Kembali berjalannya kegiatan ini semakin menguatkan dugaan kuat adanya peran serta perlindungan dari oknum TNI Angkatan Laut yang dikenal dengan inisial BLK, yang diduga bertindak sebagai "punggawa" atau pihak utama yang menjamin keamanan dan kelancaran operasi ilegal tersebut.
Berdasarkan pantauan di lapangan dan informasi dari sumber terpercaya, aktivitas bongkar muat kendaraan tangki, pengalihan cairan antar wadah, serta pergerakan orang dan peralatan kembali terlihat padat di lokasi tersebut.

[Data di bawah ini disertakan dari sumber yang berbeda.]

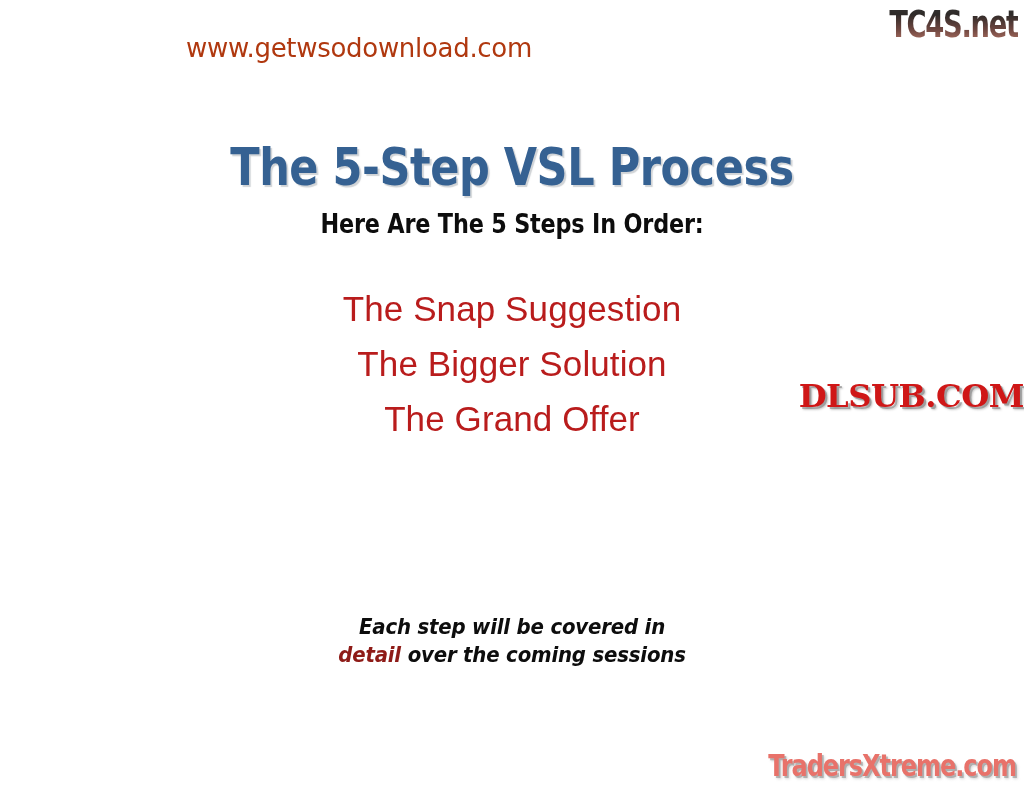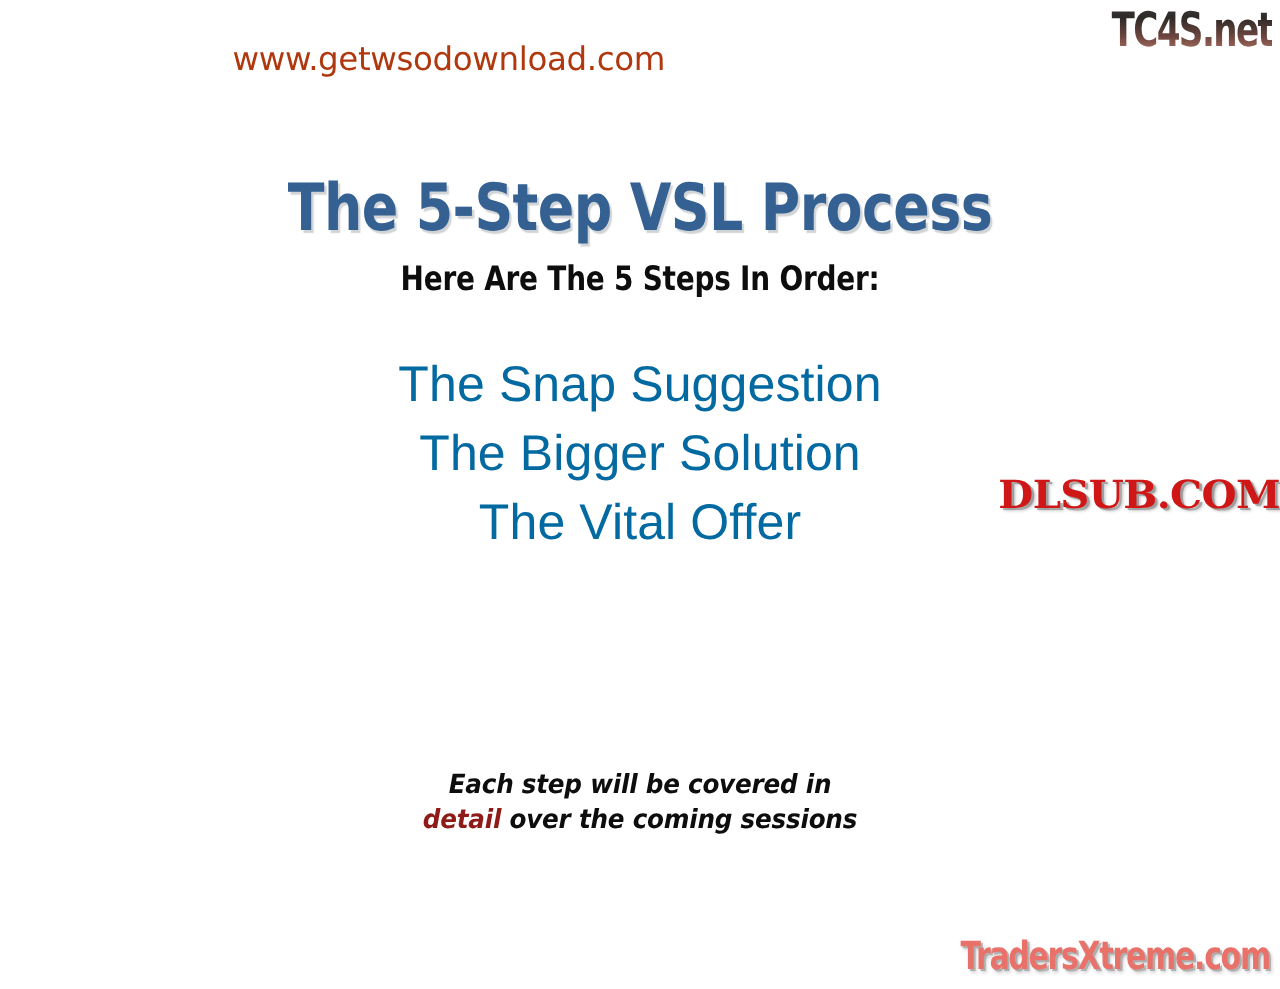--- a/index.html
+++ b/index.html
@@ -110,9 +110,9 @@
   .steps li {
     text-align: center;
     font-family: "Liberation Sans", sans-serif;
-    font-size: 40px;
+    font-size: 35px;
     font-weight: 400;
-    color: #0369a1;
+    color: #b91c1c;
     height: 55px;
     line-height: 41px;
     letter-spacing: 0.1px;

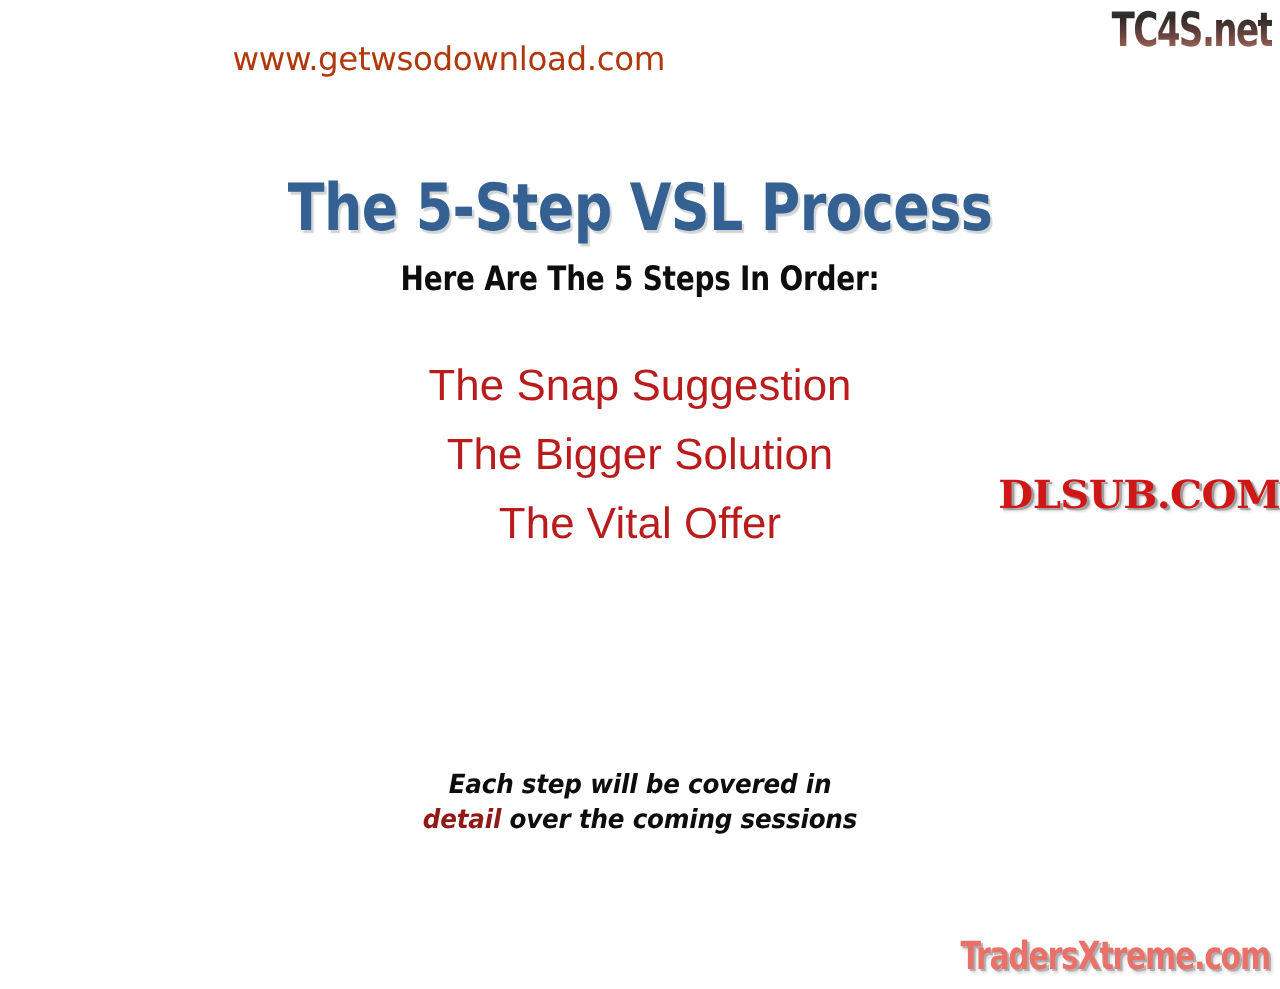--- a/index.html
+++ b/index.html
@@ -203,7 +203,7 @@
   <ul class="steps">
     <li>The Snap Suggestion</li>
     <li>The Bigger Solution</li>
-    <li>The Vital Offer</li>
+    <li>The Grand Offer</li>
   </ul>
 
   <div class="watermark">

Kegiatan ini berlangsung baik di siang hari maupun diperkirakan berlanjut hingga malam.
Dengan pengamanan yang terlihat ketat dan tertutup dari akses warga sekitar. Lokasi yang menggunakan nama badan usaha PT. Lautan Dewa Energy ini diduga memanfaatkan statusnya untuk menyamarkan praktik pengoplosan, pencampuran, maupun penyaluran BBM yang tidak sesuai perizinan dan ketentuan peraturan perundang‑undangan.
Sumber yang enggan disebutkan namanya demi keamanan menyampaikan bahwa keberadaan oknum TNI AL dengan inisial BLK menjadi kunci utama mengapa lokasi ini bisa tetap berjalan bahkan kembali aktif setelah sebelumnya sempat terhenti atau menjadi sorotan.
"Pihak tersebut menjadi sandaran utama, mengatur agar tidak ada gangguan, memberi peringatan jika ada petugas yang akan datang, serta menggunakan kedudukannya untuk menutupi penyimpangan yang terjadi di sana. Sudah lama ia menjadi punggawa yang menjamin aman segala urusan di gudang ini," ungkap sumber tersebut.
Peran demikian sangat disayangkan karena justru dilakukan oleh elemen aparat yang seharusnya menjaga kedaulatan wilayah dan menegakkan aturan, bukan melindungi aktivitas yang merugikan negara dan masyarakat.
Praktik pengoplosan BBM merupakan tindak pidana yang merugikan keuangan negara dalam jumlah besar, membahayakan kualitas bahan bakar yang beredar di masyarakat, serta berpotensi mengganggu kelancaran pasokan resmi. Jika benar didukung perlindungan oknum aparat, hal ini juga menjadi pelanggaran berat terhadap kode etik profesi serta aturan kedinasan.
Kami mendesak BPH Migas, Satgas Pengawasan BBM Bersubsidi, Kepolisian, serta pimpinan TNI AL terkait untuk segera turun tangan:
1.Lakukan pemeriksaan mendalam ke lokasi dan verifikasi perizinan PT. Lautan Dewa Energy
2. Usut tuntas keterlibatan oknum BLK beserta pihak lain yang terlibat
3.Lakukan penindakan tegas sesuai hukum dan peraturan kedinasan tanpa pandang bulu
4.Segera hentikan segala aktivitas yang tidak sesuai ketentuan di lokasi tersebut.
Sementara sebelum dirilis ke Media, Awak media mencoba menanyakan anak buah (karyawan) bermaksud untuk konfirmasi kepada atasannya, namun anak buah nya mengaku tidak memiliki nomor kontaknya dan saat awak media mendatangi Kantornyapun tidak ada ditempat.
Kami masih membuka konfirmasi dari pemilik usaha tersebut dan membuka ruang untuk hak jawab.